[DATA TO USE]
+---+

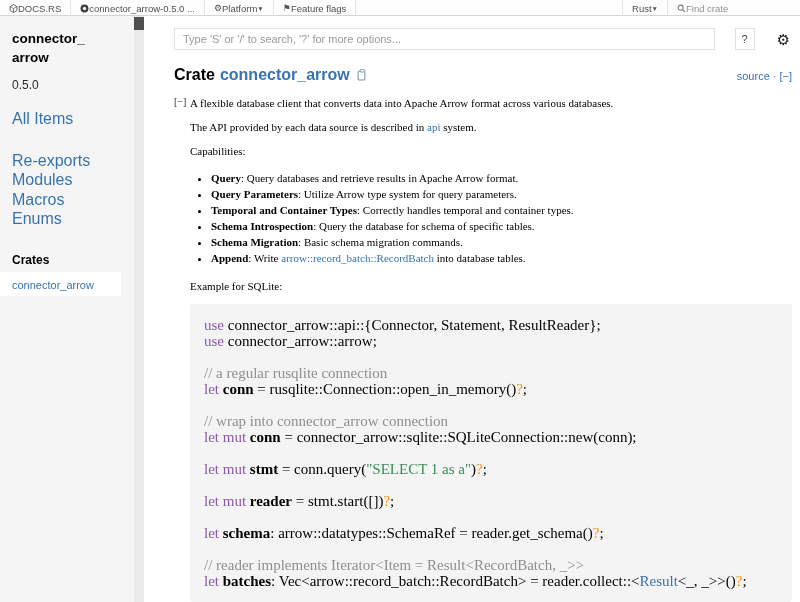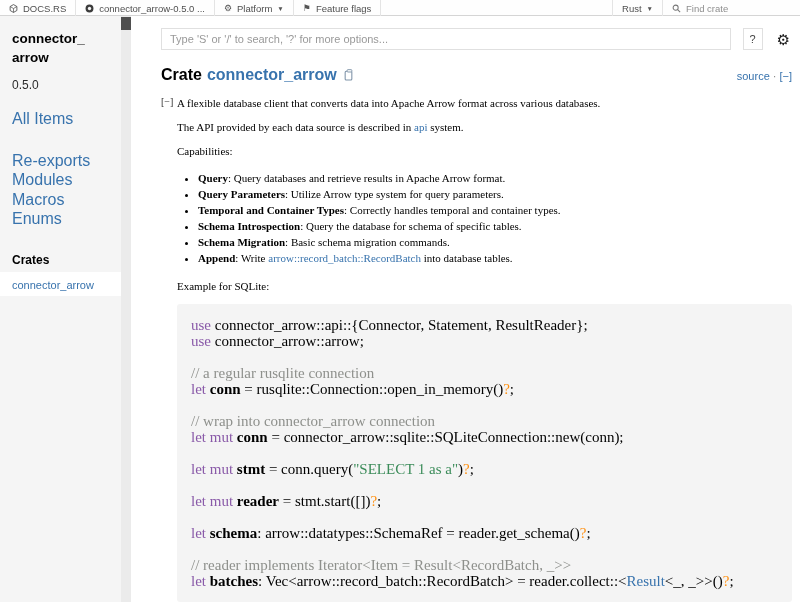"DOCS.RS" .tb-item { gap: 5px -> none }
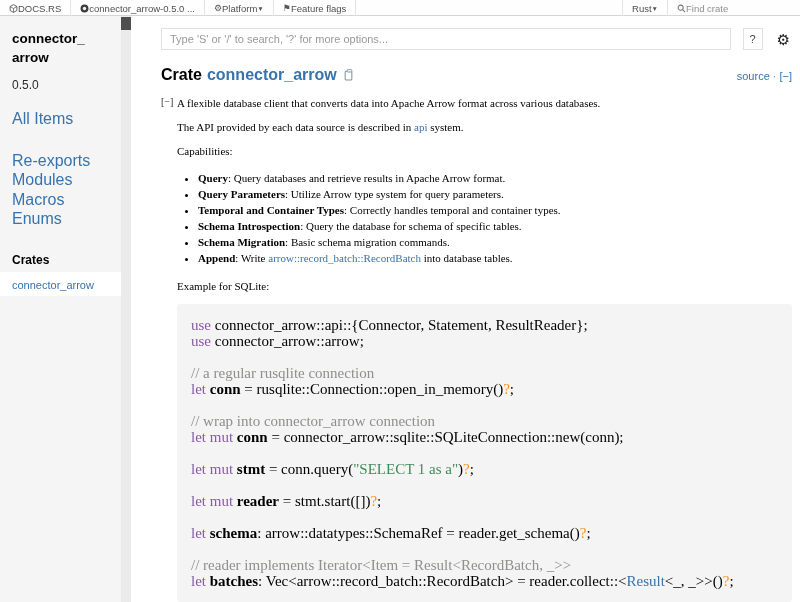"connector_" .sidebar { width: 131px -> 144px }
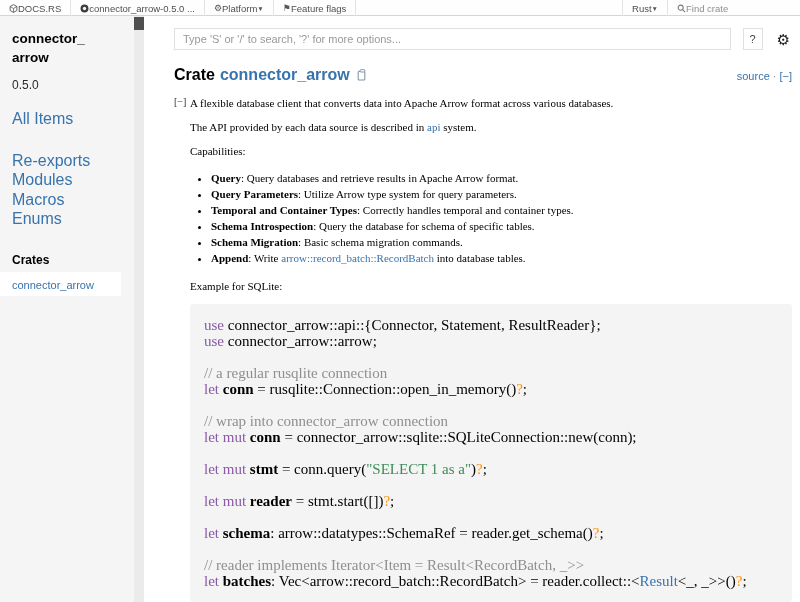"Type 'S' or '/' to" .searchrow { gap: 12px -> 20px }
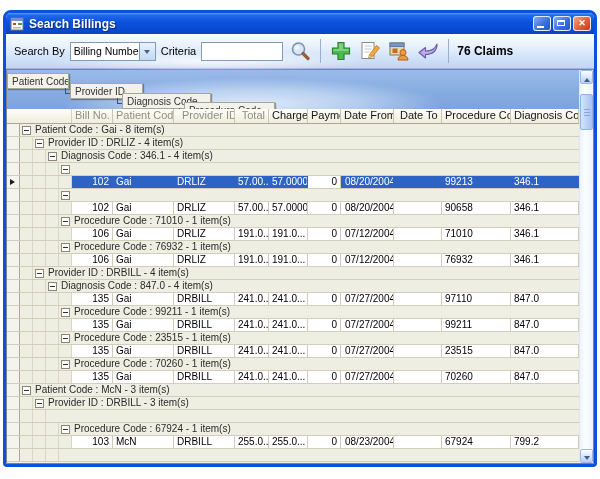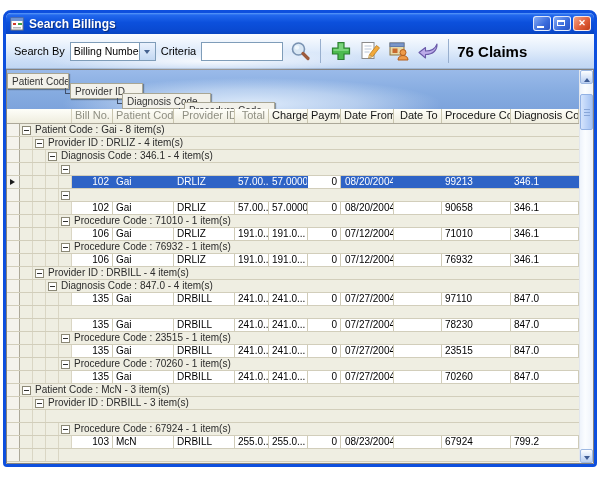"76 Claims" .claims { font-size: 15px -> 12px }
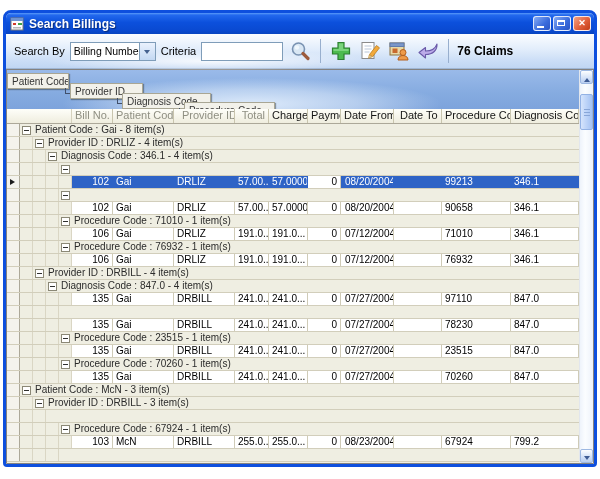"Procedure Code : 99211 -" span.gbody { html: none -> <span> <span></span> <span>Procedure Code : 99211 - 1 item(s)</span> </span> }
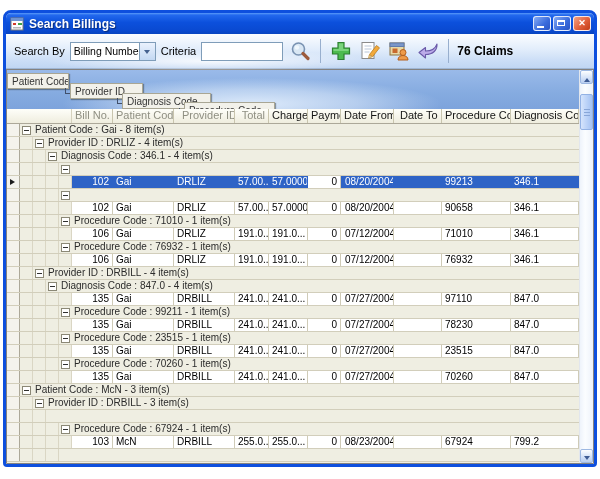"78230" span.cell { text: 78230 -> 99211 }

+---+

[TASK DETAILS] Send back the listing exactly as it stands. Do not include the pictures.

[ANSWER]
"DOCS.RS" .tb-item { gap: 5px -> none }
"connector_" .sidebar { width: 131px -> 144px }
"Type 'S' or '/' to" .searchrow { gap: 12px -> 20px }
"76 Claims" .claims { font-size: 15px -> 12px }
"Procedure Code : 99211 -" span.gbody { html: none -> <span> <span></span> <span>Procedure Code : 99211 - 1 item(s)</span> </span> }
"78230" span.cell { text: 78230 -> 99211 }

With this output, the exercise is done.